The resulting estimators are

\[ \hat{\beta}_1 = \frac{\sum_{i=1}^{n} (x_i-\bar{x})(y_i-\bar{y})}{\sum_{i=1}^{n}(x_i-\bar{x})^2} \]

and

\[ \hat{\beta}_0 = \bar{y} - \hat{\beta}_1 \bar{x} \]

The fitted values and residuals are then

\[ \hat{y}_i = \hat{\beta}_0 + \hat{\beta}_1 x_i, \qquad \hat{\epsilon}_i = y_i - \hat{y}_i \]

Note: when reporting residual variance in simple regression, software typically applies a degrees-of-freedom correction and divides by \((n-2)\).

74.1.2 Model Assumption 1

The prediction errors \(\epsilon\) have an expectation of zero:

\[ \text{E}(\epsilon_i) = 0 \]

for \(i = 1, 2, …, n\).

This implies that the errors are on average zero (i.e. negative errors are compensated by positive errors). This assumption is basically true when the model specification is true. In other words, if the model has been correctly specified then \(\forall i = 1, 2, …,n:\) E\((y_i) = \beta_0 + \beta_1 x_i\) which implies that E\((\epsilon_i) = 0\).

74.1.3 Model Assumption 2

\(\forall i,j = 1, 2, …, n \text{ and } i = j:\)

\[ \text{E}\left(\epsilon_i \epsilon_j\right) = \text{C}\left( \epsilon_i \epsilon_j \right) = \text{V}\left( \epsilon_i \right) = \text{V}\left( \epsilon_j \right) = \sigma^2 \]

\(\forall i,j = 1, 2, …, n \text{ and } i \neq j:\)

\[ \text{E}\left( \epsilon_i \epsilon_j \right) = \text{C} \left( \epsilon_i \epsilon_j \right) = 0 \]

This assumption implies that:

The prediction errors are mutually uncorrelated (i.e. zero covariance).
The prediction errors have a fixed Variance \(\sigma^2\).

74.1.4 Model Assumption 3

The vector of prediction errors has a Normal Distribution with zero mean and fixed, diagonal covariance:

\[ \epsilon \sim \text{N}\left( 0, \sigma^2 I \right) \]

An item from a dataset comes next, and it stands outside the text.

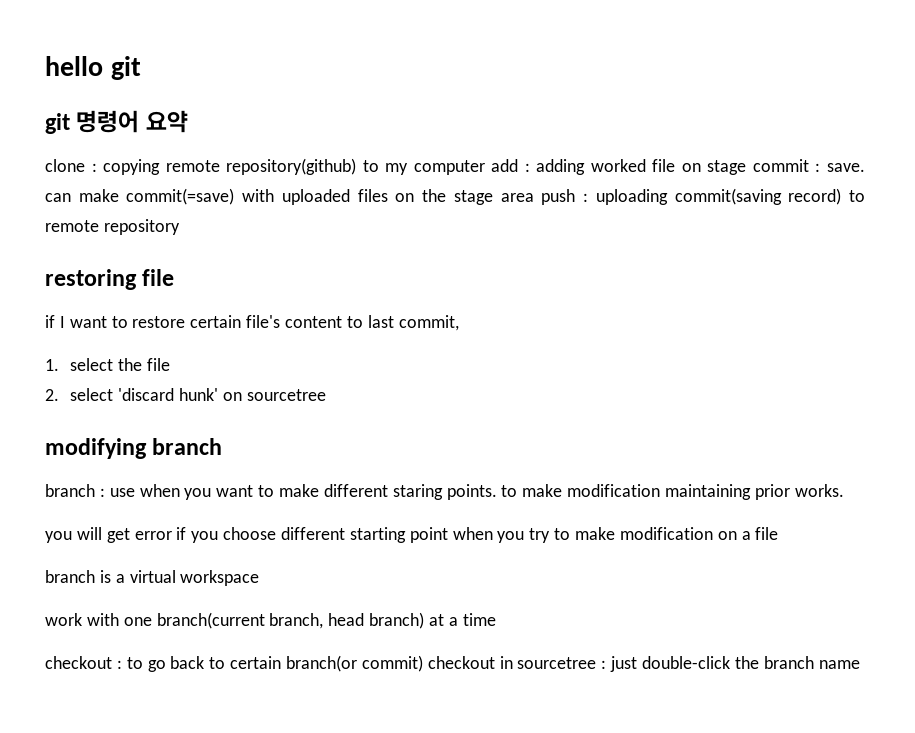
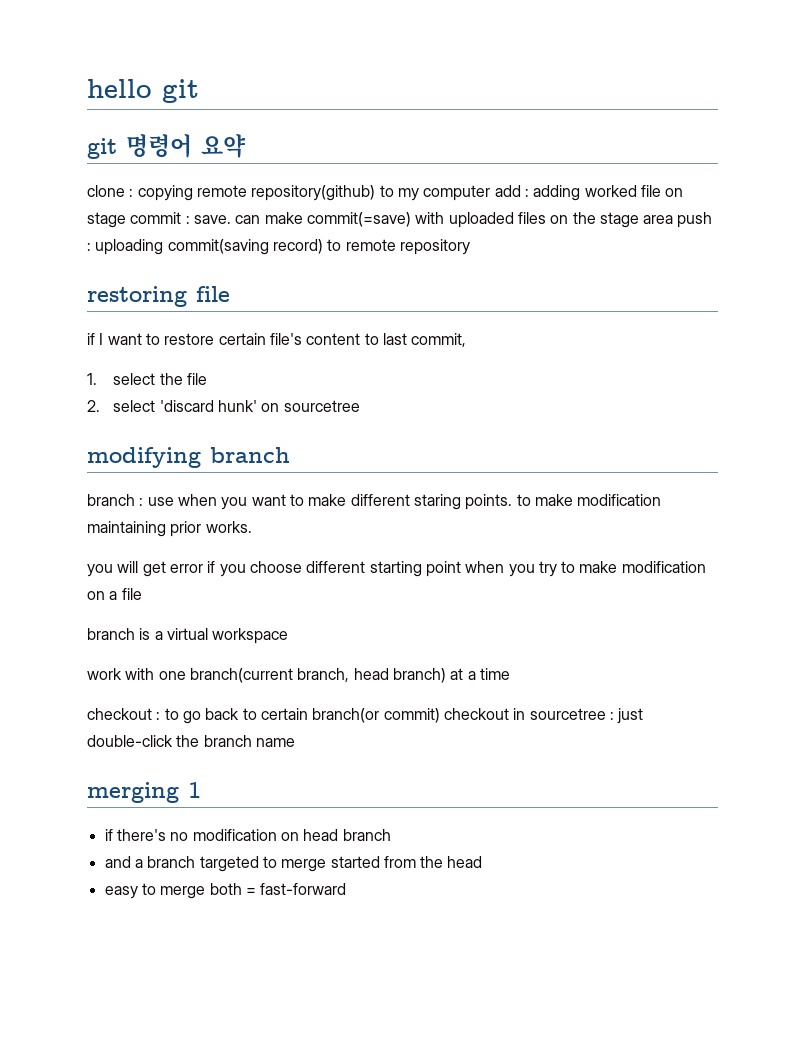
+ merging 1
+ if there's no modification on head branch
+ and a branch targeted to merge started from the head
+ easy to merge both = fast-forward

Note: the mean and covariance structure is actually a consequence of assumptions 1 & 2. The normality of prediction errors is an additional modeling assumption used for exact small-sample inference (see Hypothesis Testing). It is not a direct consequence of the Central Limit Theorem.

74.2 Horizontal axis

The horizontal axis shows the values of the exogenous variable \(x\).

74.3 Vertical axis

The vertical axis shows the values of the endogenous variable \(y\).

74.4 R Module

74.4.1 Public website

The Simple Linear Regression module is available on the public website:

https://compute.wessa.net/rwasp_Simple%20Regression%20Y%20~%20X.wasp

74.4.2 RFC

The Simple Linear Regression module can be found in RFC (when using the default profile) under the “Models / Manual Model Building” menu item as part of a generic model building module.

To compute a Simple Linear Regression model on your local machine, the following script can be used in the R console:

library(car)
library(boot)
A <- runif(150)
B <- -2*A + runif(150)
C <- 3*B + runif(150)
x <- cbind(A, B, C)

par1 = 1 #column number of endogenous variable (Y)
par2 = 2 #column number of exogenous variable (X)
par3 = TRUE #use a constant term?
ylab = 'Y Variable Name'
xlab = 'X Variable Name'
main = 'Title Goes Here'

rsq <- function(formula, data, indices) {
  d <- data[indices,] # allows boot to select sample
  fit <- lm(formula, data=d)
  return(summary(fit)$r.square)
}
cat("Selected columns\n")
(V1<-dimnames(x)[[2]][par1])
(V2<-dimnames(x)[[2]][par2])
cat("\n")
xdf <- data.frame(x[,par1], x[,par2])
names(xdf)<-c('Y', 'X')
if(par3 == FALSE) lmxdf<-lm(Y ~ X - 1, data = xdf) else lmxdf<-lm(Y~ X, data = xdf)
results <- boot(data=xdf, statistic=rsq, R=1000, formula=Y~X)
cat("\nResult of Simple Linear Regression computation\n")
(sumlmxdf<-summary(lmxdf))
cat("\nFitting an Analysis of Variance Model\n")
(aov.xdf<-aov(lmxdf) )
cat("\n\n\n")
(anova.xdf<-anova(lmxdf) )
cat("\n\n95% Confidence Interval of R-squared\n")
paste('[',round(boot.ci(results,type='bca')$bca[1,4], digits=3),',', round(boot.ci(results,type='bca')$bca[1,5], digits=3), ']',sep='')
plot(Y~ X, data=xdf, xlab=V2, ylab=V1, main='Regression Solution')
if(par3 == TRUE) abline(coef(lmxdf), col='red')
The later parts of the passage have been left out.